Segment Open
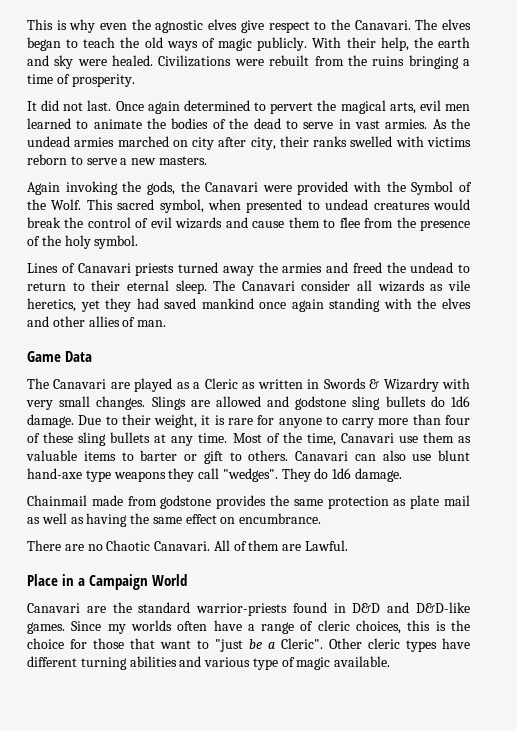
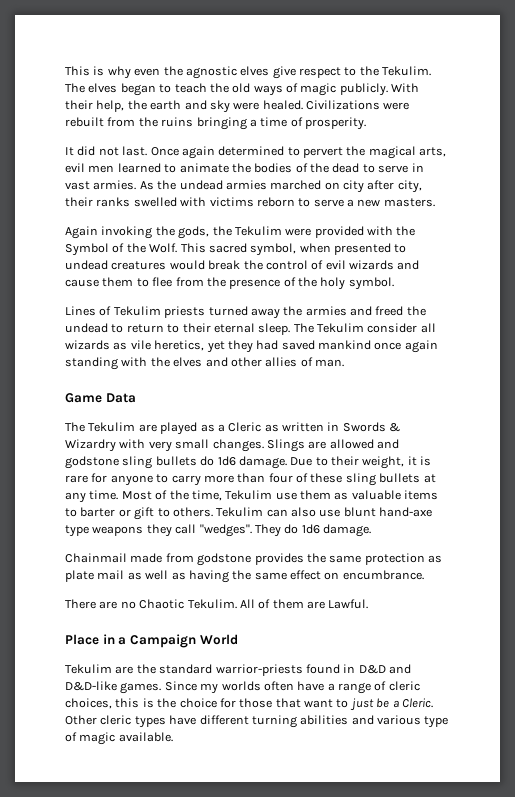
[354,20,411,30] Canavari. -> [382,66,432,76] Tekulim.
[205,182,259,192] Canavari -> [234,226,282,236] Tekulim
[77,263,131,273] Canavari -> [113,306,161,316] Tekulim
[241,281,295,291] Canavari -> [317,323,364,333] Tekulim
[53,379,107,389] Canavari -> [88,422,136,432] Tekulim
[340,433,394,443] Canavari -> [225,490,273,500] Tekulim
[295,451,348,461] Canavari -> [216,507,264,517] Tekulim
[154,541,211,551] Canavari. -> [187,599,237,609] Tekulim.
[27,603,80,613] Canavari -> [65,664,112,674] Tekulim
[215,639,243,652] "just -> [349,698,374,711] just
[281,638,323,649] Cleric". -> [401,698,433,708] Cleric.

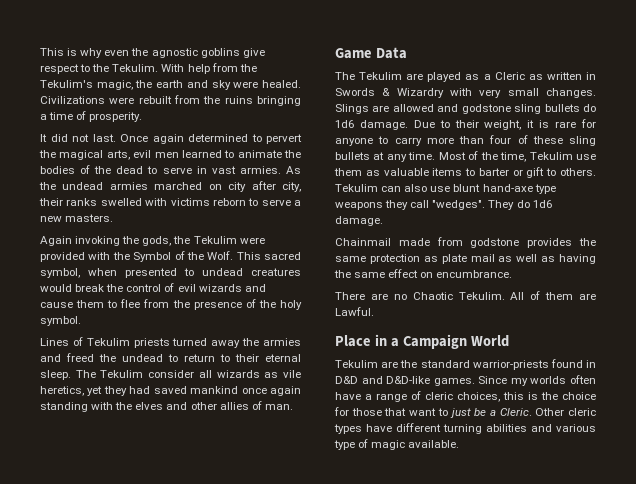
[240,66,270,76] elves -> [200,48,240,58] goblins
[65,83,420,96] [65,100,125,112] The elves began to teach the old ways of magic publicly. With their help, -> [161,63,257,74] [40,80,133,90] With help from the Tekulim's magic,

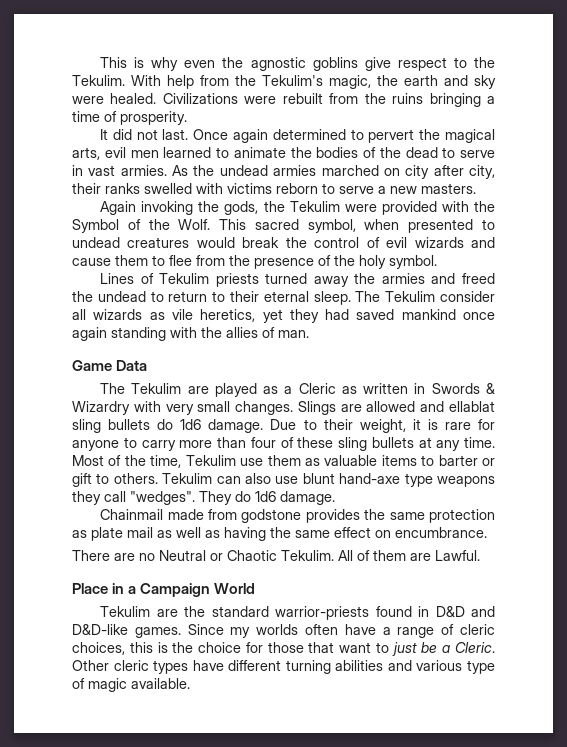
[135,402,217,410] elves and other -> (222, 332) none
[461,104,511,114] godstone -> [448,401,495,412] ellablat
(407, 297) none -> [159,550,223,561] Neutral or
Segment Closed
(TRY IT)
Please repeat every record above exactly, but leave out the pictures.

(WRITTEN SOLUTION)
[354,20,411,30] Canavari. -> [382,66,432,76] Tekulim.
[205,182,259,192] Canavari -> [234,226,282,236] Tekulim
[77,263,131,273] Canavari -> [113,306,161,316] Tekulim
[241,281,295,291] Canavari -> [317,323,364,333] Tekulim
[53,379,107,389] Canavari -> [88,422,136,432] Tekulim
[340,433,394,443] Canavari -> [225,490,273,500] Tekulim
[295,451,348,461] Canavari -> [216,507,264,517] Tekulim
[154,541,211,551] Canavari. -> [187,599,237,609] Tekulim.
[27,603,80,613] Canavari -> [65,664,112,674] Tekulim
[215,639,243,652] "just -> [349,698,374,711] just
[281,638,323,649] Cleric". -> [401,698,433,708] Cleric.

[240,66,270,76] elves -> [200,48,240,58] goblins
[65,83,420,96] [65,100,125,112] The elves began to teach the old ways of magic publicly. With their help, -> [161,63,257,74] [40,80,133,90] With help from the Tekulim's magic,

[135,402,217,410] elves and other -> (222, 332) none
[461,104,511,114] godstone -> [448,401,495,412] ellablat
(407, 297) none -> [159,550,223,561] Neutral or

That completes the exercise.